# Crawfishpolooza....Louisiana Gold.



## indaswamp (Mar 5, 2018)

I fell in a crawfish hole and came up smelling like a rose! A local catering business boiled 293 sacks of crawfish over the last 3 days. Last cook of the day Sunday had 250~300lbs. of left-over crawfish so he called his buddy at the firehouse and dropped them off. We spent 2+ hours peeling this afternoon and ended up with 30# of peeled tails plus 3# of extra large claws. I have visions of etouffee, crawfish pies, boudin, bisque, eggrolls, stew, and crawfish cakes dancing in my head.

first 120qt. ice chest...






second 120qt. ice chest...






Peelin tails...







I took a break and made crawfish omelets for everyone...







Little colby jack cheese, 1/2lb. crawfish tails, 4 eggs.... so good!!







The haul...30# of peeled tail meat-a.k.a. Louisiana Gold. Not bad considering it takes 9# of crawfish to yield 1# of tail meat, and boiled whole crawfish are going for $5.50/lb. right now.


----------



## indaswamp (Mar 5, 2018)

Tonight we are eating pan fried snapper covered with crawfish etouffee!


----------



## mdboatbum (Mar 5, 2018)

Looks amazing!


----------



## indaswamp (Mar 5, 2018)

mdboatbum said:


> Looks amazing!


Thanks mdboatbum, The omelets were delicious!
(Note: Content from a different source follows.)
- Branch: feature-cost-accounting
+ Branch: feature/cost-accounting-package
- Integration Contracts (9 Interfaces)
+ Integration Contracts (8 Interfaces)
No salt or pepper needed, the crawfish has enough to flavor the eggs.


----------



## SmokinAl (Mar 6, 2018)

That omelet looks fantastic!
I would love to get a haul like that, we love crawfish boils, but unfortunately here in S. FL.
Crawfish are hard to come by.
Congrats on making the carousel!
Al


----------



## one eyed jack (Mar 6, 2018)

I am ready to relocate.  Would you give me your GPS coordinates?
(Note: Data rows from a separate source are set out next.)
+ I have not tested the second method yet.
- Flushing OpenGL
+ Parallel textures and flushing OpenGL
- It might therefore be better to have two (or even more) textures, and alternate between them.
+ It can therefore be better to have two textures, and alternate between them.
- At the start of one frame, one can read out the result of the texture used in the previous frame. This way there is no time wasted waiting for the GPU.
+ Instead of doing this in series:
My Grandad was a fire chief;  Does that count?


----------



## petehalsted (Mar 6, 2018)

Man that looks good. You are really punishing me for spending my winters in S. FL!! I sure miss my time in Biloxi where on Saturday afternoon's the only decision was which crawfish boil to go to!


----------



## theelballew (Mar 6, 2018)

Da-yum! Makes me want to jump a flight down to New Orleans!!!


----------



## foamheart (Mar 6, 2018)

Bisque! You got the heads, Bisque!


----------



## indaswamp (Mar 6, 2018)

SmokinAl said:


> That omelet looks fantastic!
> I would love to get a haul like that, we love crawfish boils, but unfortunately here in S. FL.
> Crawfish are hard to come by.
> Congrats on making the carousel!
> Al



Thanks Al! I'm more of a crawfish tail kinda guy. I love crawfish in a gravy, etouffee, or boudin. But I'll tell ya, these were some of the best boiled crawfish I've ever had. So easy to peel. Nothing worse than over cooked crawfish that break when you try to pull them out of the shell.



one eyed jack said:


> I am ready to relocate.  Would you give me your GPS coordinates?
> 
> My Grandad was a fire chief;  Does that count?
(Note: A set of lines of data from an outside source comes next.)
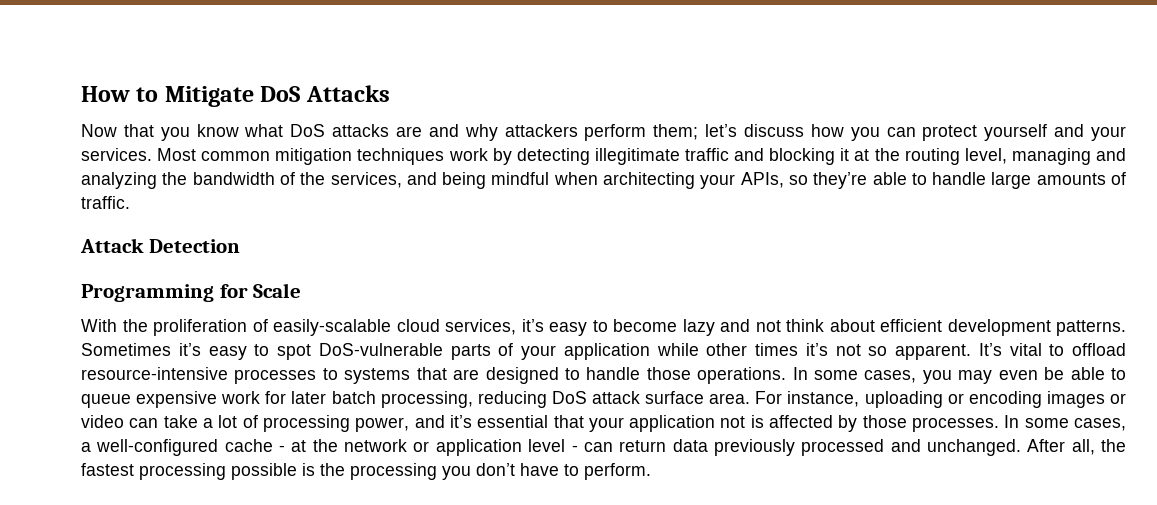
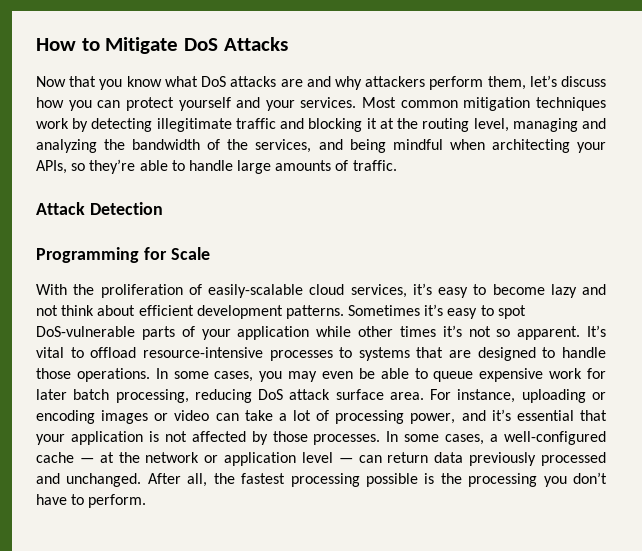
- Now that you know what DoS attacks are and why attackers perform them; let’s discuss how you can protect yourself and your services.
+ Now that you know what DoS attacks are and why attackers perform them, let’s discuss how you can protect yourself and your services.
- For instance, uploading or encoding images or video can take a lot of processing power, and it’s essential that your application not is affected by those processes.
+ For instance, uploading or encoding images or video can take a lot of processing power, and it’s essential that your application is not affected by those processes.
- In some cases, a well-configured cache - at the network or application level - can return data previously processed and unchanged.
+ In some cases, a well-configured cache — at the network or application level — can return data previously processed and unchanged.

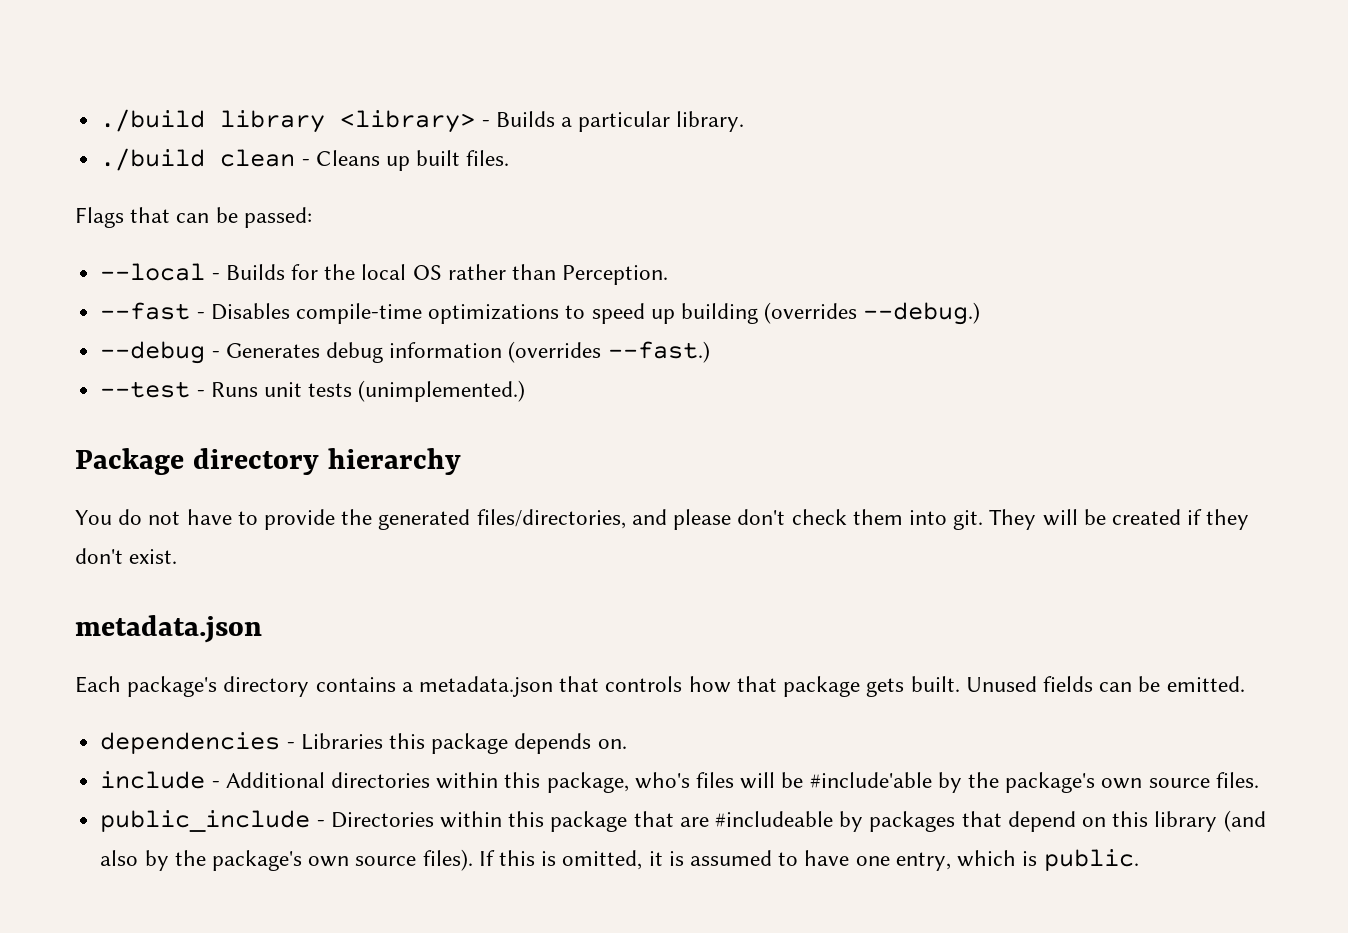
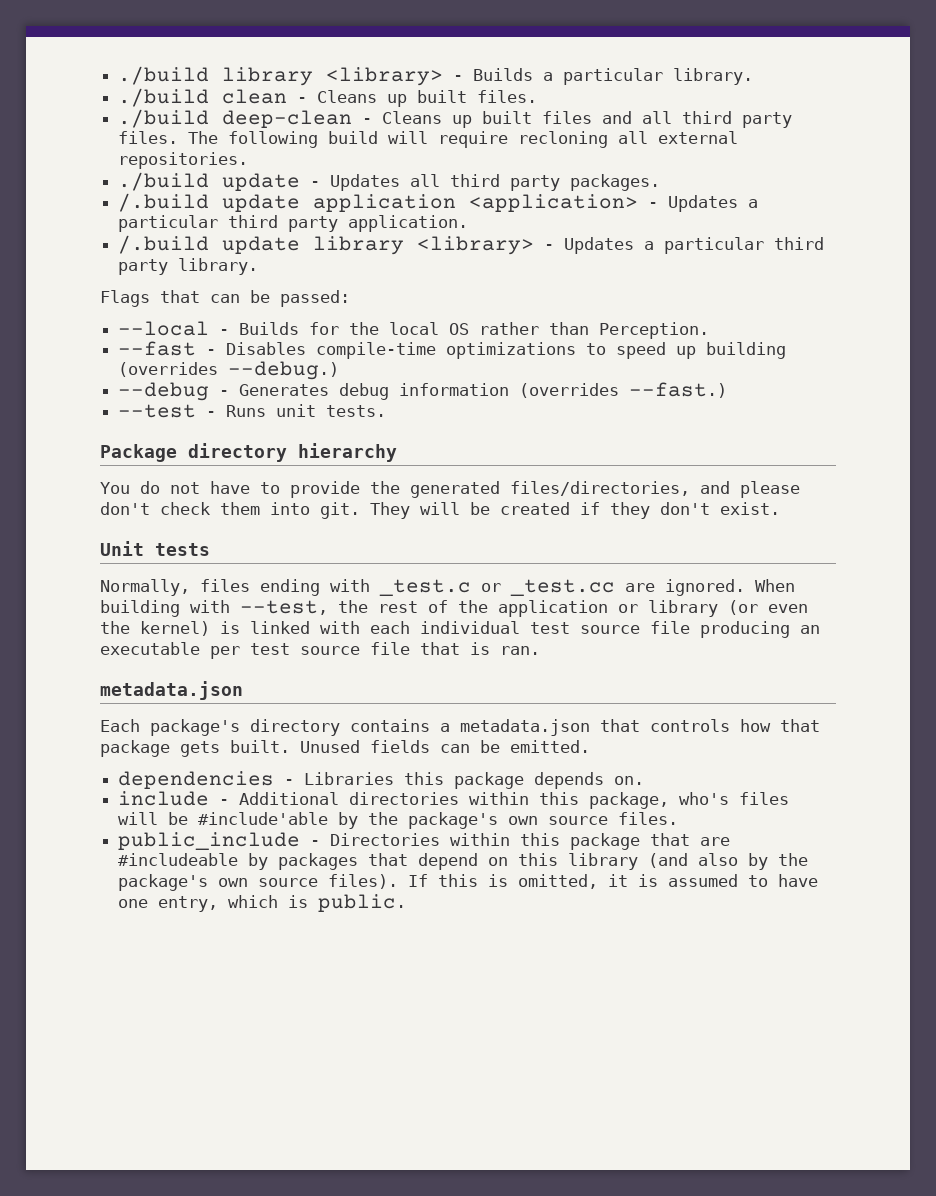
+ ./build deep-clean - Cleans up built files and all third party files. The following build will require recloning all external repositories.
+ ./build update - Updates all third party packages.
+ /.build update application <application> - Updates a particular third party application.
+ /.build update library <library> - Updates a particular third party library.
- --test - Runs unit tests (unimplemented.)
+ --test - Runs unit tests.
+ Unit tests
+ Normally, files ending with _test.c or _test.cc are ignored. When building with --test, the rest of the application or library (or even the kernel) is linked with each individual test source file producing an executable per test source file that is ran.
Thanks one eyed jack...no law against moving to Louisiana....<wink>



petehalsted said:


> Man that looks good. You are really punishing me for spending my winters in S. FL!! I sure miss my time in Biloxi where on Saturday afternoon's the only decision was which crawfish boil to go to!



LOL! Thanks pete. PSSST, I'll be making crawfish boudin soon......



theelballew said:


> Da-yum! Makes me want to jump a flight down to New Orleans!!!



The food here in South Louisiana is one of a kind. Come on down, the people here are frindly.



foamheart said:


> Bisque! You got the heads, Bisque!



Oh Believe me Foamy...it's on the list. But I don't stuff the heads, I make boullettes about the size of golf balls. I add the large claws for color. So much easier this way and just as good.


----------



## tropics (Mar 6, 2018)

inda that looks great hard to get up here at a reasonable price. Points
Richie


----------



## indaswamp (Mar 6, 2018)

Thanks tropics. These were the best price anyone could get, they were free! And, the caterer has offered to come cook for the guys Weds. night....I'll take some pics. No idea what he plans on cooking but I hear there will be cheesecake-and he makes a killer cheese cake!


----------



## tropics (Mar 6, 2018)

indaswamp said:


> Thanks tropics. These were the best price anyone could get, they were free! And, the caterer has offered to come cook for the guys Weds. night....I'll take some pics. No idea what he plans on cooking but I hear there will be cheesecake-and he makes a killer cheese cake!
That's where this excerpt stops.